Later this year, construction is scheduled to begin on the XpressWest high-speed rail train connecting Las Vegas with Southern California.  Now, the project's backers and Los Angeles County officials will grapple with how to connect the rail line with Metrolink and the California high-speed rail system.

At its meeting on August 19, the Metro Board's Planning and Programming Committee voted to allocate $3 million from the Measure M High Desert Corridor project toward the development of 54-mile intercity rail service between Palmdale and Apple Valley -  site of the future western terminus of the XpressWest project.

The funding would be coupled with a $625,000 payment frpm XpressWest as well as a roughly $1.37 million grant from the State Transit Intercity Rail Capital Program, accounting for a total budget of $5 million.

Metro's contribution to the project will include a $1.5 million advance from Los Angeles County's Fifth Supervisorial District Proposition A Local Return Transit Program.  Metro is expected to repay the County by 2023, pending availability of funding.

The service development plan, which is being coordinated with San Bernardino County and several independent cities located along the corridor, will include some preliminary design plans, as well as an analysis of potential stations, and analysis of riderhsip potential and travel demand.

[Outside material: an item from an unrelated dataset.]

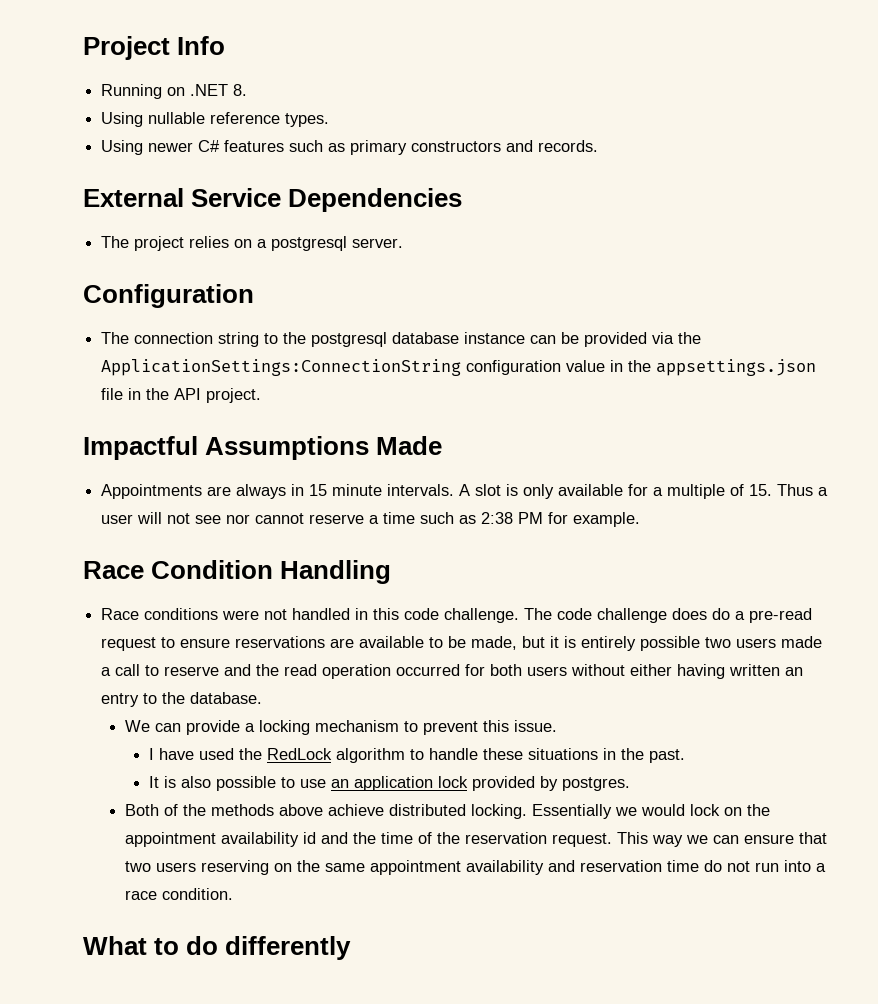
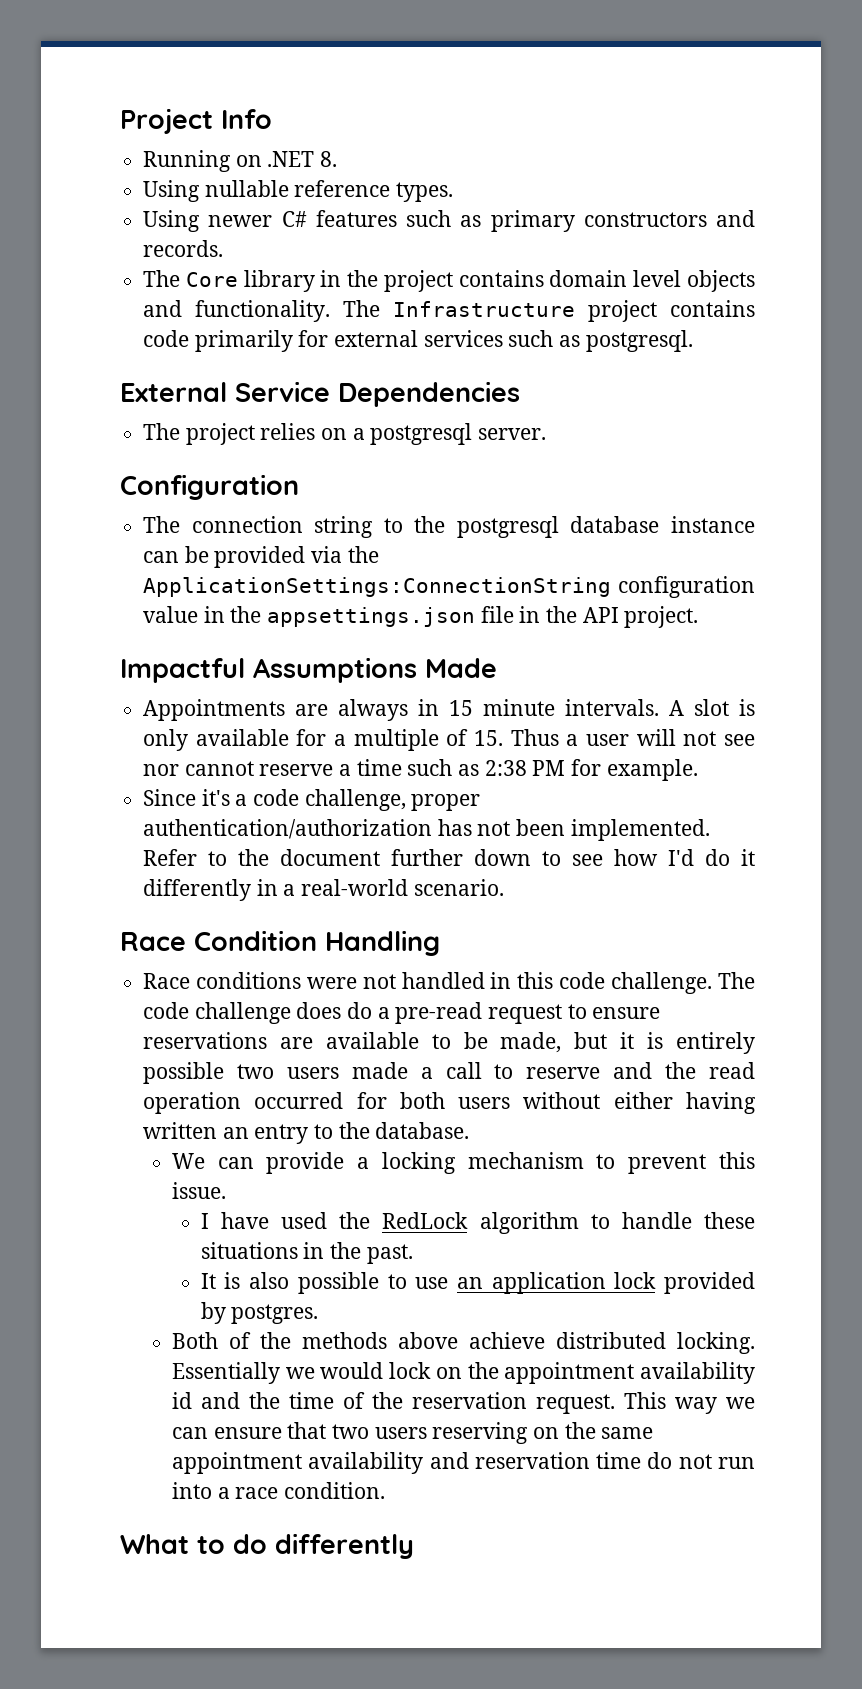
+ The Core library in the project contains domain level objects and functionality. The Infrastructure project contains code primarily for external services such as postgresql.
+ Since it's a code challenge, proper authentication/authorization has not been implemented. Refer to the document further down to see how I'd do it differently in a real-world scenario.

Prior to any connection via the High Desert Corridor, the 170-mile XpressWest project is scheduled to make its debut in 2023.  With trains running at maximum speeds of 200 miles per hour, the end-to-end trip between Las Vegas and Apple Valley is scheduled to take roughly 90 minutes.

A connection to Palmdale and existing rail infrastructure would allow for integration with a connection to Metrolink's Antelope Valley Line and integration with the California High-Speed Rail system, which would serve Palmdale enroute to subsequent stops in Burbank, Union Station, and Anaheim.

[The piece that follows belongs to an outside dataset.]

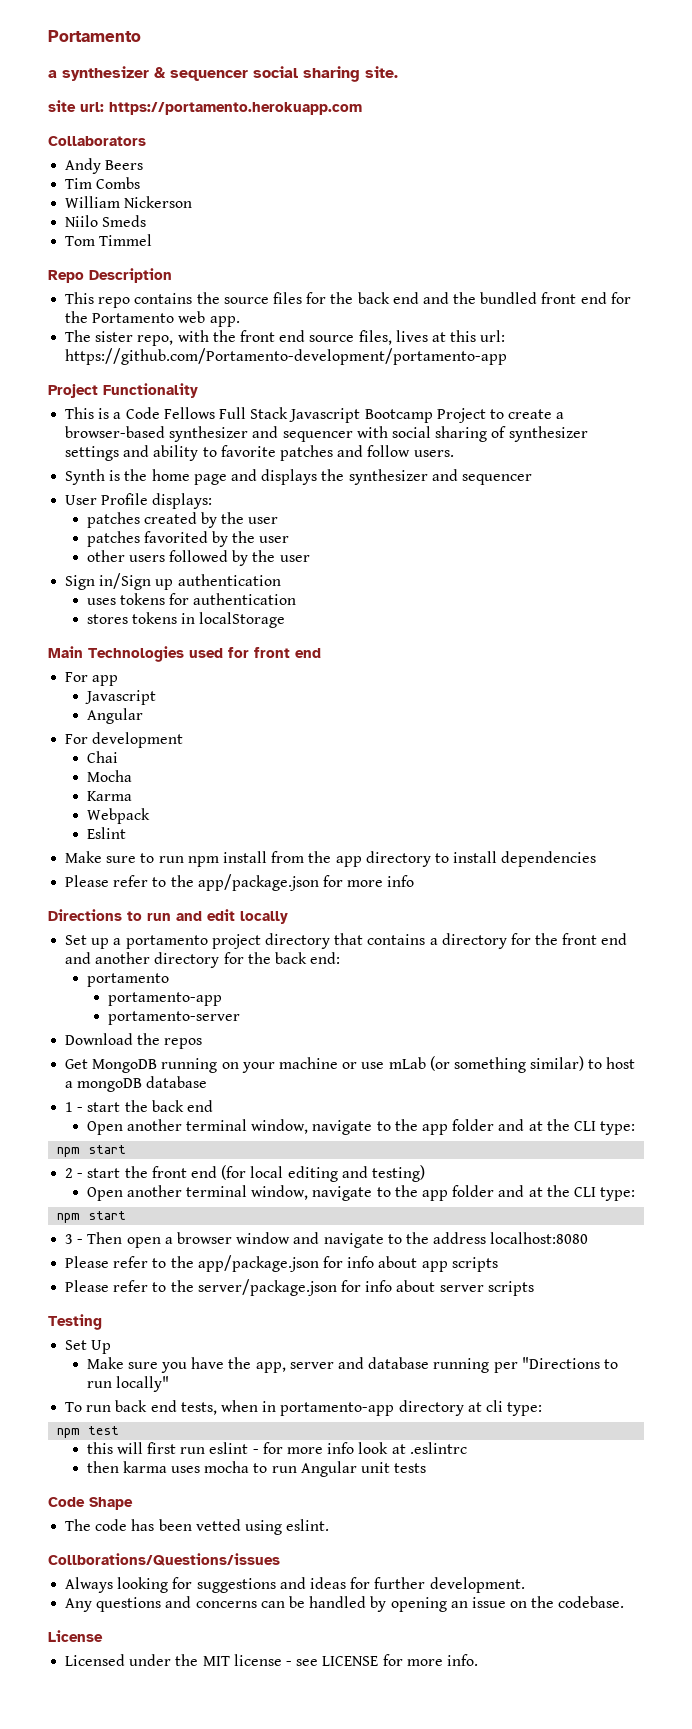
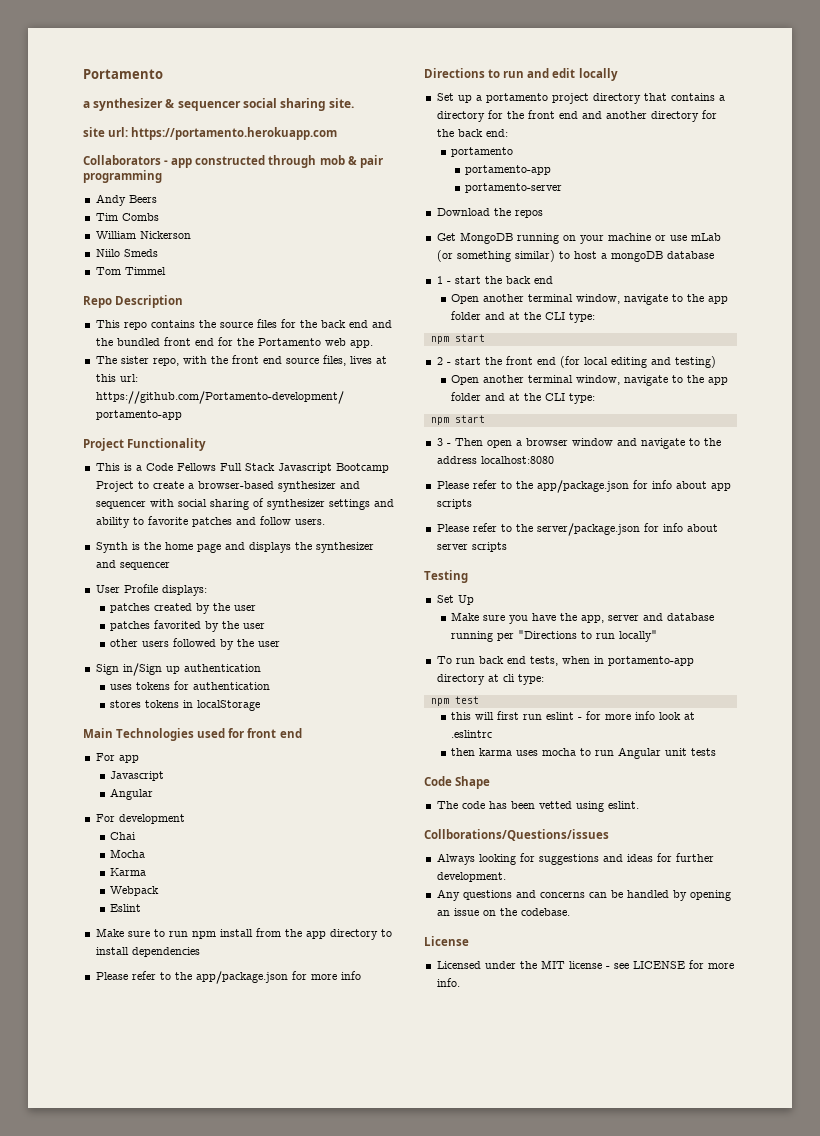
- Collaborators
+ Collaborators - app constructed through mob & pair programming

Separately, XpressWest is exploring a second extension with San Bernardino County.  The proposed 50-mile spur would make use of the Cajon Pass and terminate in Rancho Cucamonga.

While a rail link has long been a component of the High Desert Corridor, the project has evolved significantly since the passage of Measure M in 2016.  Originally, plans had called for an $8-billion project which would have placed the rail line at the center of a new freeway, flanked by a bike path and solar panels.  However, the proposed highway - billed as the first new freeway in Los Angeles County in more than 25 years - was cut from the project following a lawsuit filed by environmental activists.